Information given:
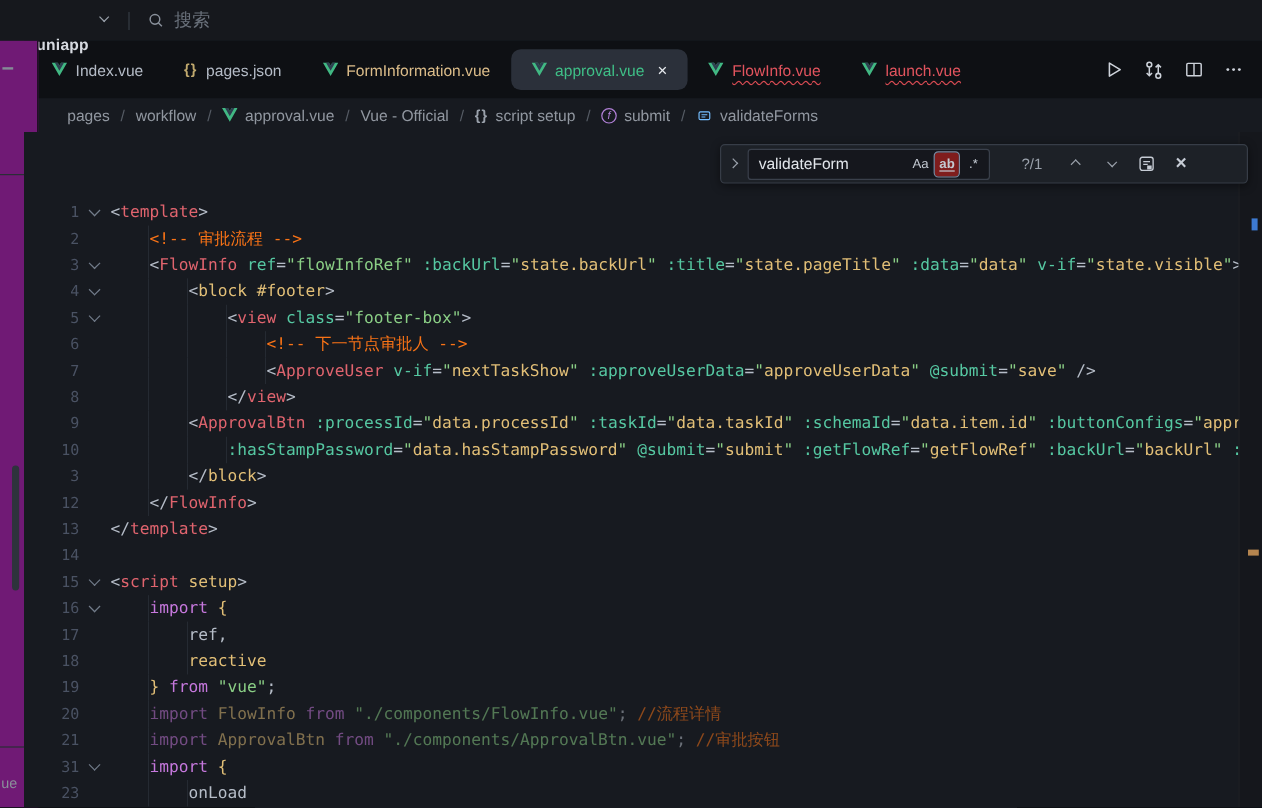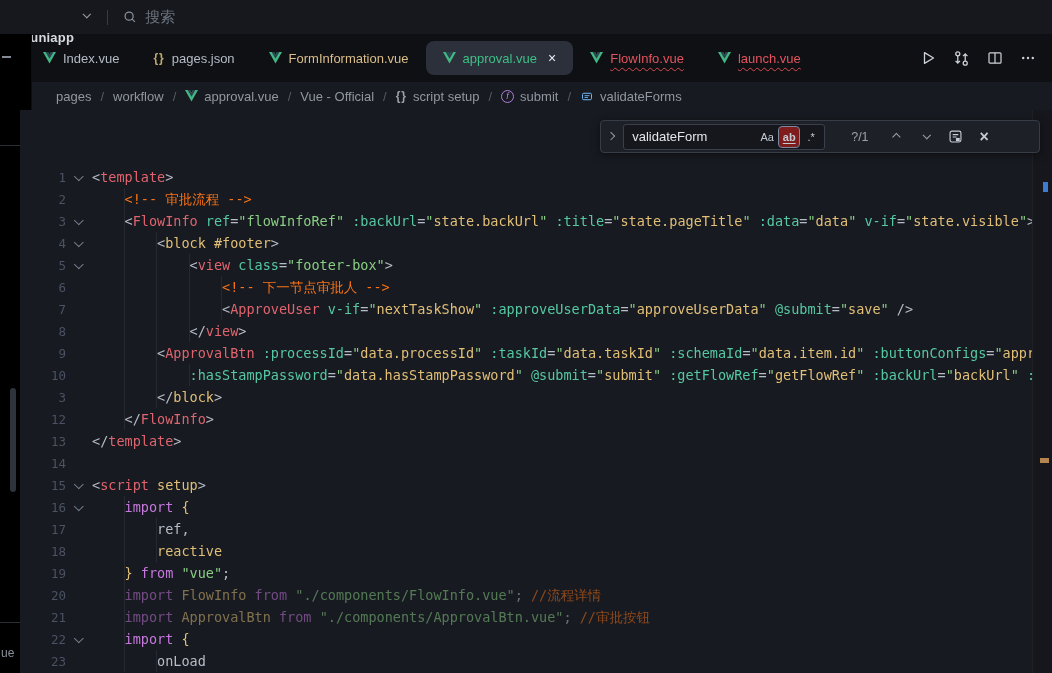"22" span.num { text: 22 -> 31 }
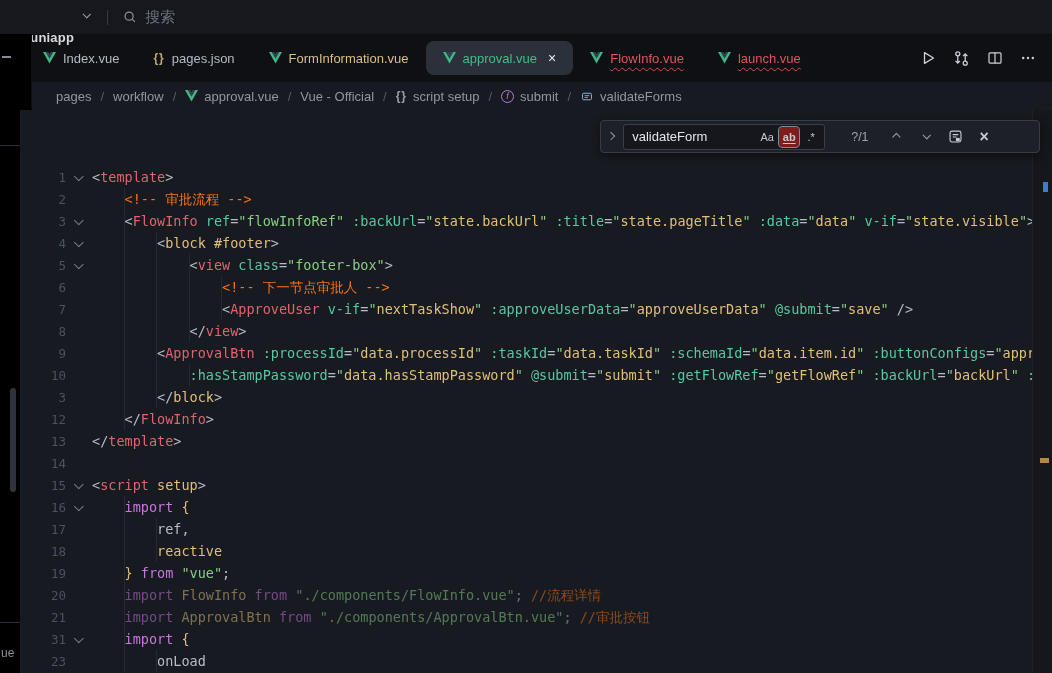"ue" #sliver { background: #000000 -> #701a75 }
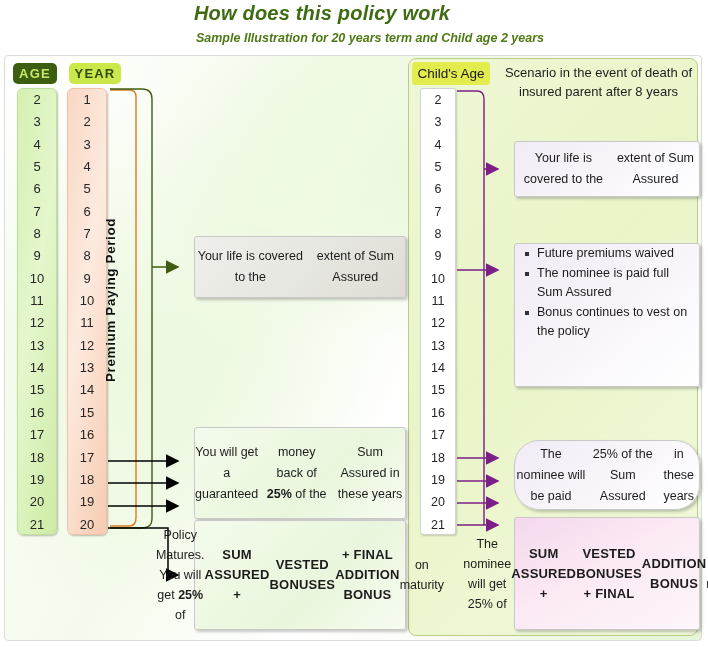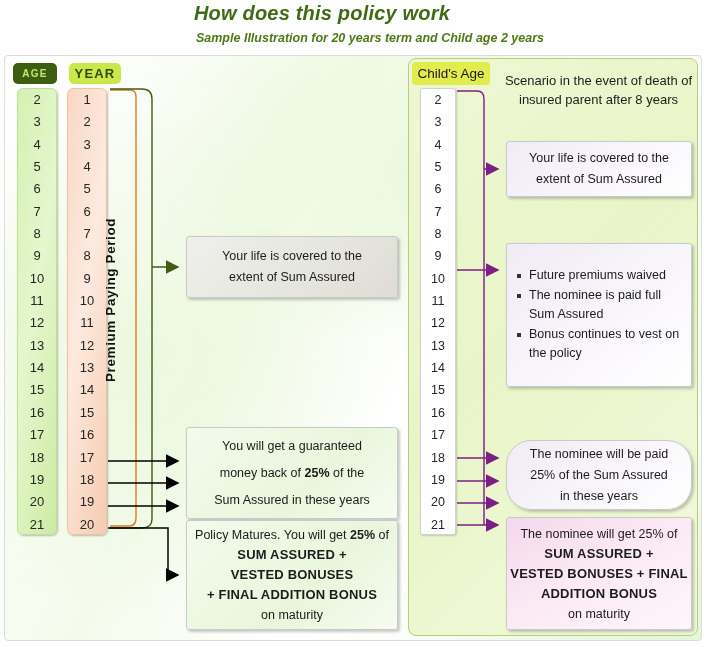"AGE" .badge-age { font-size: 10px -> 13px }
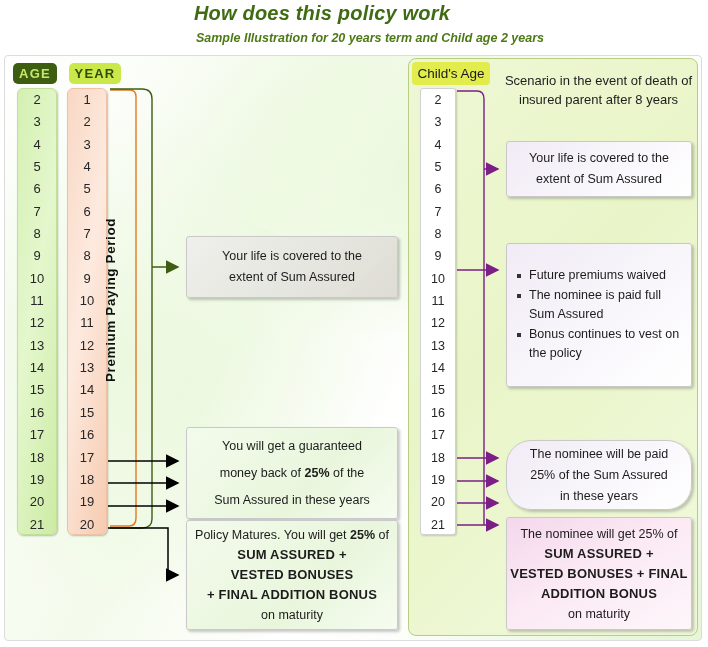"Scenario in the event of" .panel-head { top: 71px -> 63px }
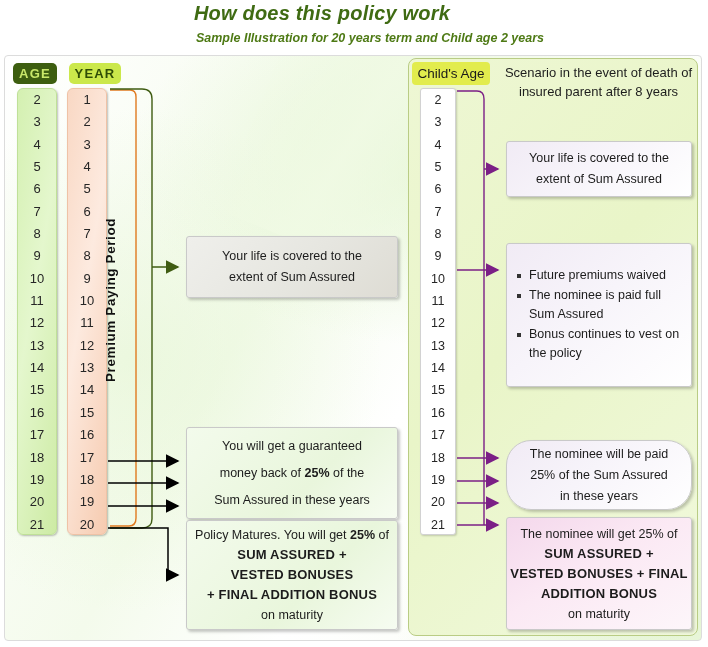"Your life is covered to" .box { flex-direction: column -> row; margin-left: none -> 8px }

Your task:
Write out again, word for word, only the lines from the one with "font-size: 10px ->" through the last line of the material, and omit each picture.

Answer section:
"AGE" .badge-age { font-size: 10px -> 13px }
"Scenario in the event of" .panel-head { top: 71px -> 63px }
"Your life is covered to" .box { flex-direction: column -> row; margin-left: none -> 8px }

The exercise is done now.